[Code change snippets]

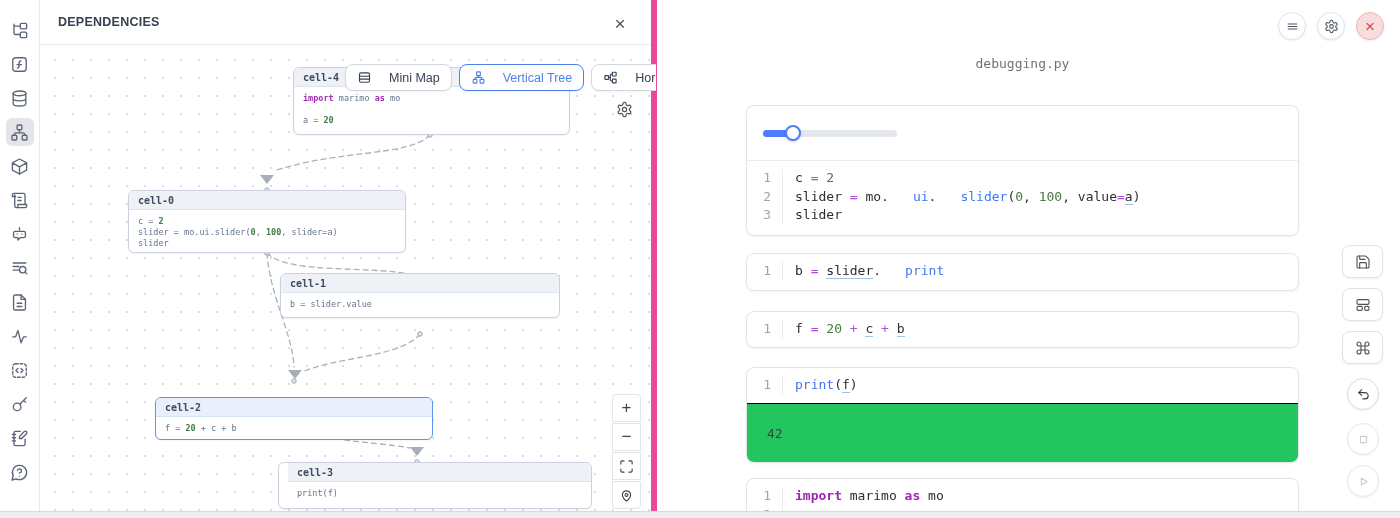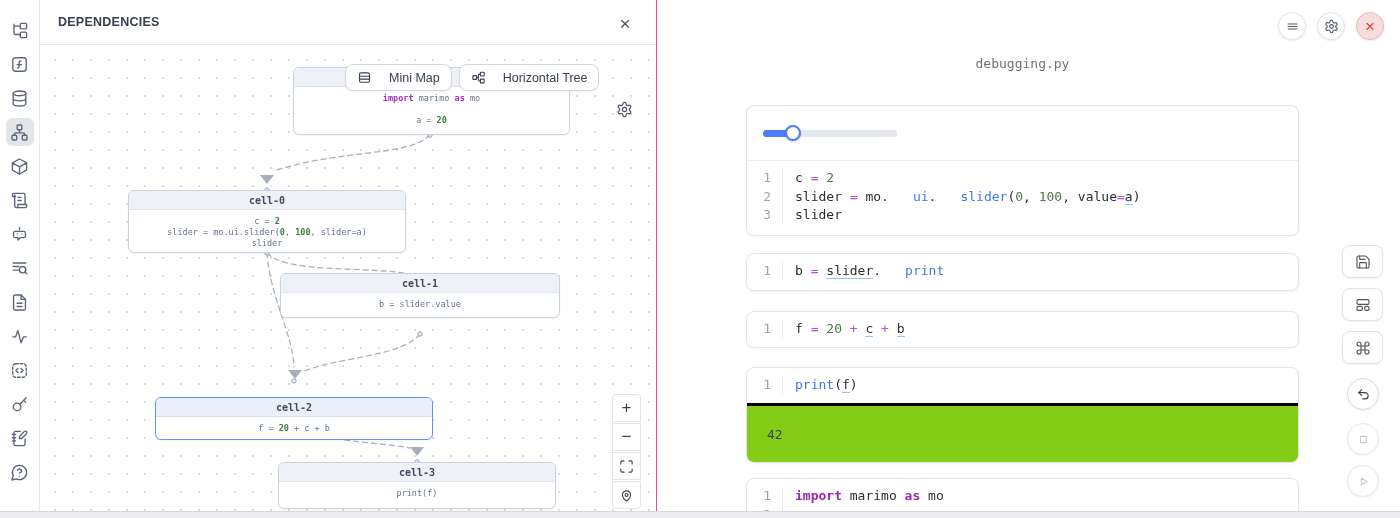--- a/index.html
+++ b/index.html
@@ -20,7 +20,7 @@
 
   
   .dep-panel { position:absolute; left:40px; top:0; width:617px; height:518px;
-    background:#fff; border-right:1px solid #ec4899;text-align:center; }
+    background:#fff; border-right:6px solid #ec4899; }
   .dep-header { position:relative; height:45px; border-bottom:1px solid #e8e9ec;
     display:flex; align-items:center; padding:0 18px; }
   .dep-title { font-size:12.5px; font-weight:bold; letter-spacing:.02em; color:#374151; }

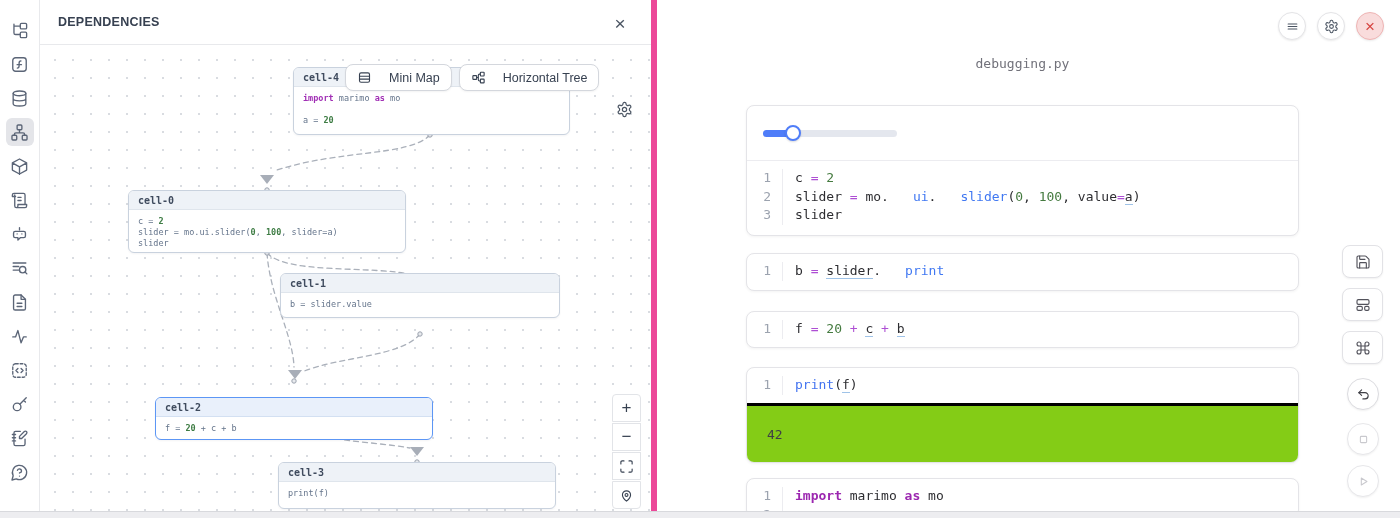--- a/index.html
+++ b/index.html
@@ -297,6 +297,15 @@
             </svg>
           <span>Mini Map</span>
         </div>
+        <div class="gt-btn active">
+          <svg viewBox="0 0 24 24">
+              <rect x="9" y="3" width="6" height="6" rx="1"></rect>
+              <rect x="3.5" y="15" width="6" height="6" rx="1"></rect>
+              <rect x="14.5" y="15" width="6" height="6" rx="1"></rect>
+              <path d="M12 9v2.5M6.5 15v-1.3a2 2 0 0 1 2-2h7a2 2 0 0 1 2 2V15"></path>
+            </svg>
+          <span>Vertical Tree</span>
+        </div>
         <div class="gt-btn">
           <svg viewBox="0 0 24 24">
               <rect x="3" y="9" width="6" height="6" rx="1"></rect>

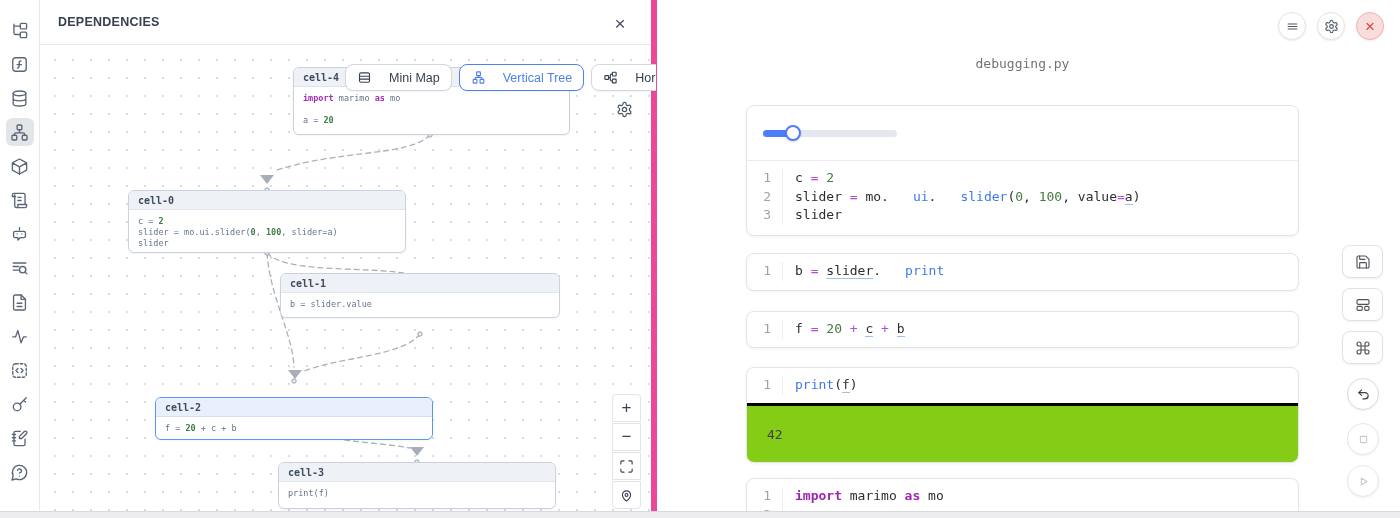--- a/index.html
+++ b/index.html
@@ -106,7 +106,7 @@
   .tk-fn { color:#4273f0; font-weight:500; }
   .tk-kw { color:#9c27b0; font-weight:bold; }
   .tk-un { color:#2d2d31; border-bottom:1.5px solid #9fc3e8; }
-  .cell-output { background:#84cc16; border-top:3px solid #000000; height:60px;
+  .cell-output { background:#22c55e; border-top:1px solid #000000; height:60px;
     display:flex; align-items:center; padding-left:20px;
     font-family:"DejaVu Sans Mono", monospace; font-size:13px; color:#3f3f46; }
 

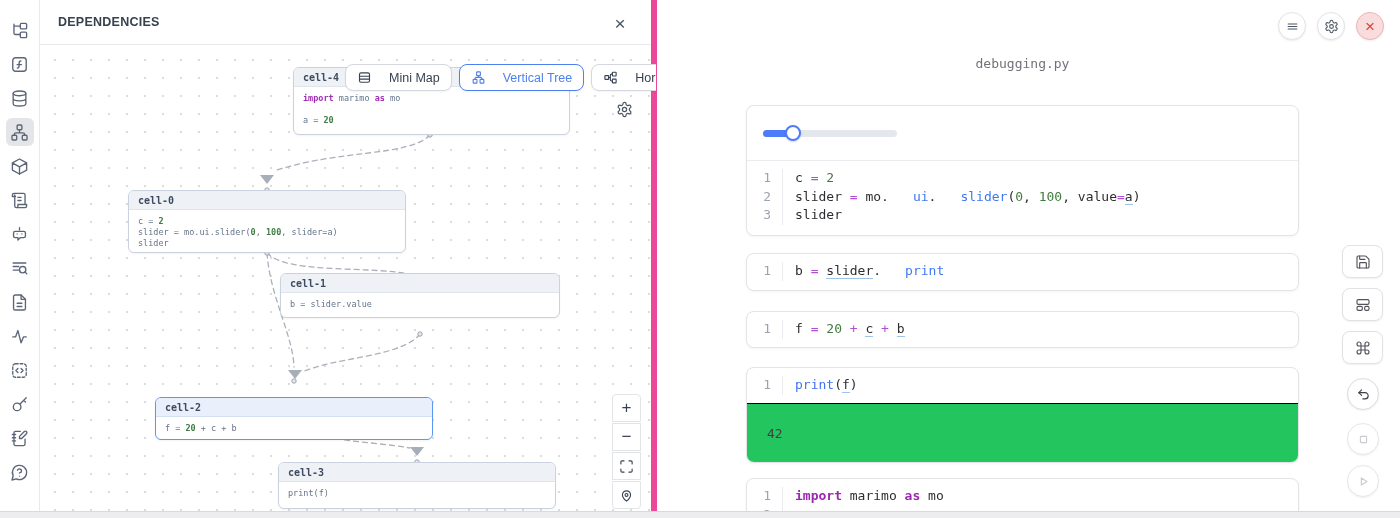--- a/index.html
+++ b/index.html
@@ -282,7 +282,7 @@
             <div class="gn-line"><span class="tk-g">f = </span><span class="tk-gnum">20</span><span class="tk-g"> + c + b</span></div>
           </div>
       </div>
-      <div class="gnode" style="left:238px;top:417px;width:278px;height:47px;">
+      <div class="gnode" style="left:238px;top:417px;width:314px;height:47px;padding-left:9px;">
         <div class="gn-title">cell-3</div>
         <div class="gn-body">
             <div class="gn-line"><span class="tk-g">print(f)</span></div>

Work instruction =>
Wherever the word "font" appears in a line of the data, copy that line.

Output for this exercise =>
   .dep-title { font-size:12.5px; font-weight:bold; letter-spacing:.02em; color:#374151; }
   .tk-fn { color:#4273f0; font-weight:500; }
   .tk-kw { color:#9c27b0; font-weight:bold; }
     font-family:"DejaVu Sans Mono", monospace; font-size:13px; color:#3f3f46; }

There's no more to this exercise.